I thought the Father and the Son were two aspects of the same deity? Don't they speak to each other?

How can one aspect of God get sacrificed out of love for humanity, yet another aspect gets furious about it? And what was God the Father's plan with Jesus then?

Besides the whole idea that the entire humanity is responsible for what Adam and Eve did, and the entire humanity is responsible for the Romans killing Jesus, and the entire humanity should be thankful for the forgivness of Jesus, is an immoral and silly one. I didn't put Jesus up on that cross. Why would Jesus ask his Father to forgive us for something somebody else did? Because God the Father is a hateful monster deity who condemns the entire human kind based on what some individuals did?
 

ruffen

Active Member
And didn't God the Father see this coming? Really? Couldn't he foresee that a religious rebel who questioned Rome's authority and their gods could be executed? Hasn't he been paying attention to human affairs over the millennia?

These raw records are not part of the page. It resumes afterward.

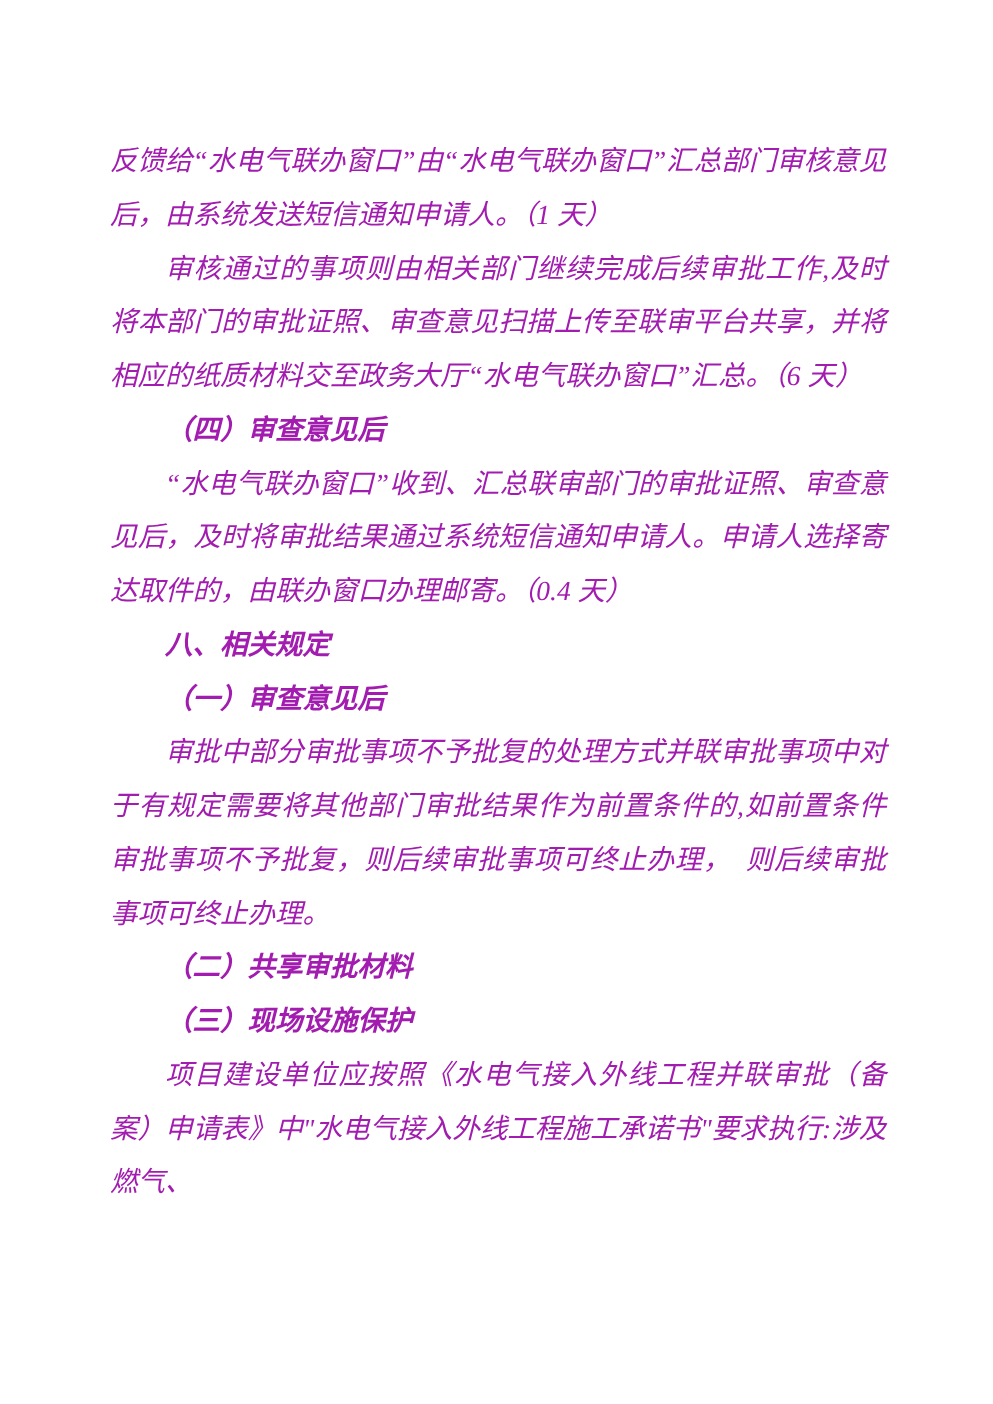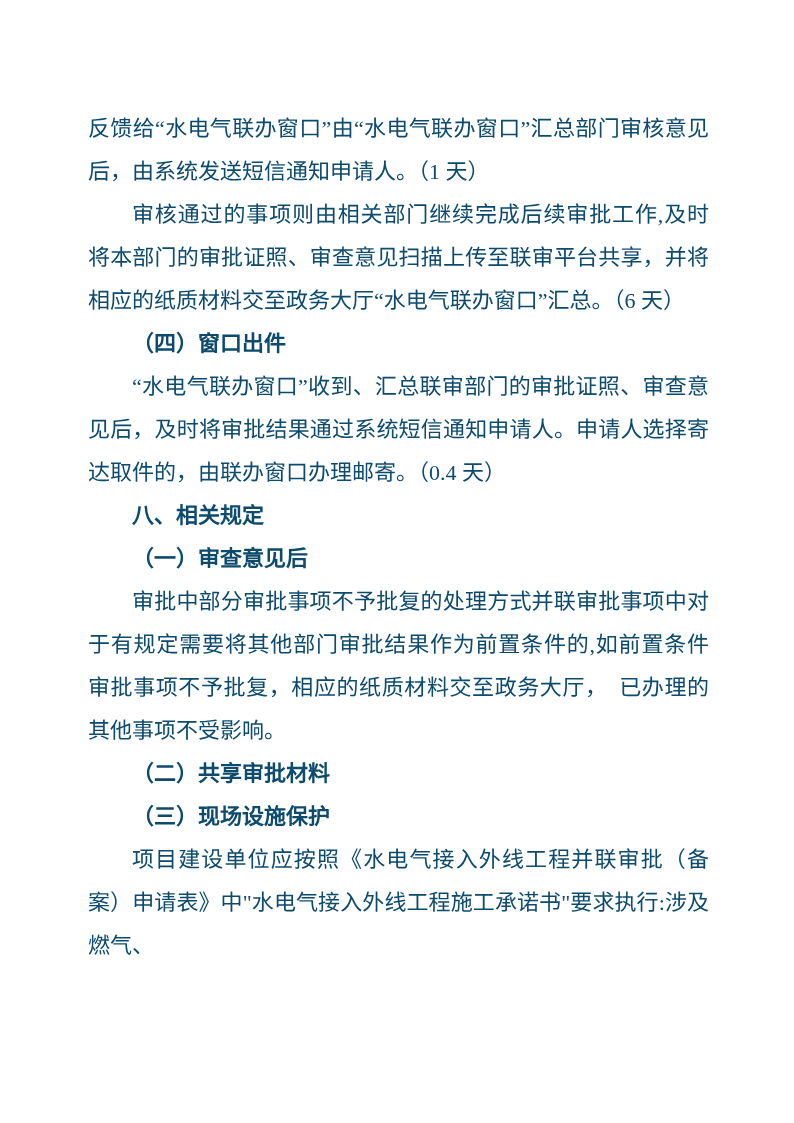"反馈给“水电气联办窗口”由“水电气联办窗口”汇总部门审核意见后，由系统发送短信通" .content p { color: #0c4a6e -> #a21caf; font-style: none -> italic }
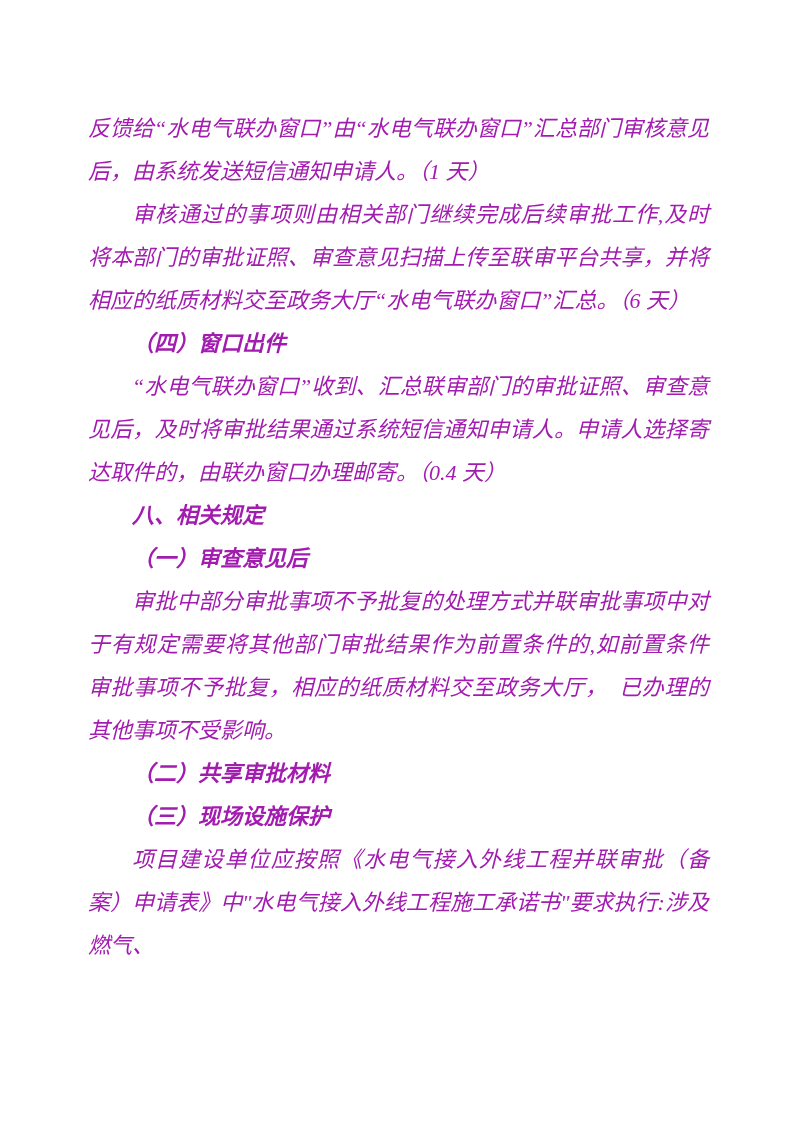"（四）窗口出件" p.para-heading { text: 窗口出件 -> 审查意见后 }
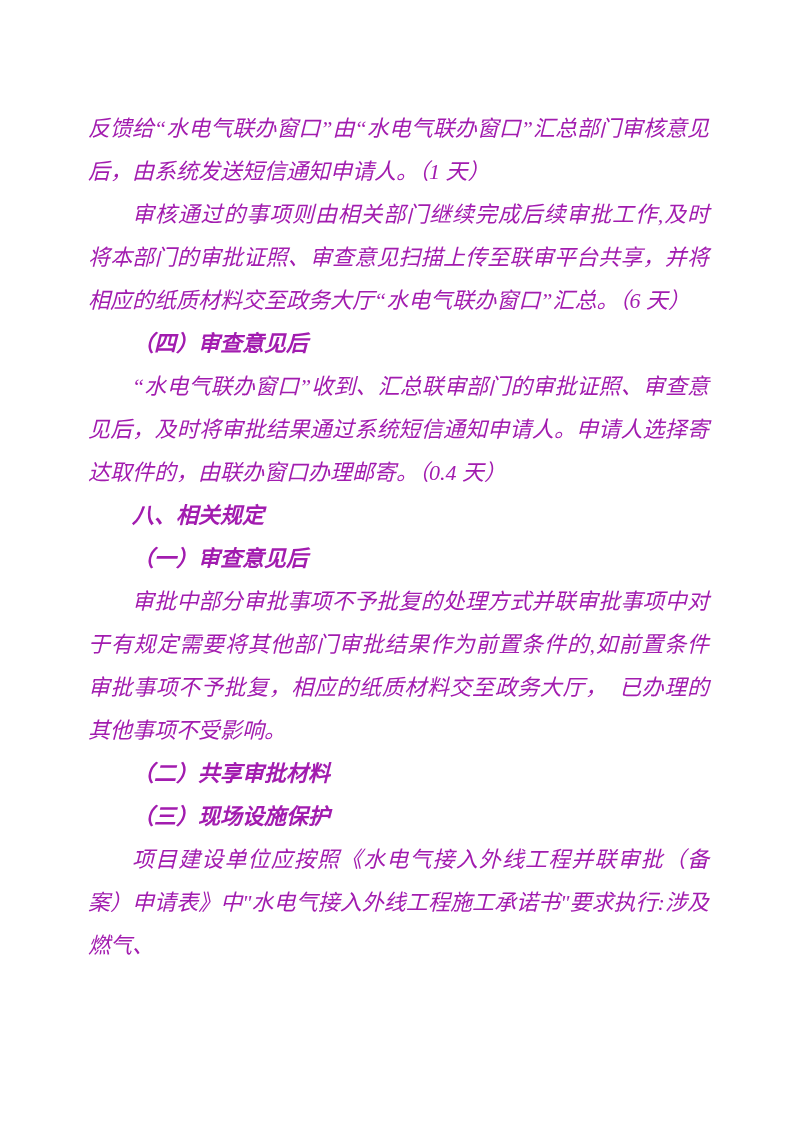"审批中部分审批事项不予批复的处理方式并联审批事项中对于有规定需要将其他部门审批结" p.para-body { text: 相应的纸质材料交至政务大厅，　已办理的其他事项不受影响 -> 则后续审批事项可终止办理，　则后续审批事项可终止办理 }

And couldn't he have prevented it if he wanted? Make Jesus immortal or give him the ability to become invisible to escape such situations? Sure the omnipotent Father could do that if he could give Jesus powers to walk on water and feed thousands with a couple of fish?

But no, God must have foreseen that Jesus would be killed, and he took no action to prevent it. He saw it coming, and Jesus saw it coming. Then Jesus asks for forgiveness, while God the Father acts all surprised and gets furious?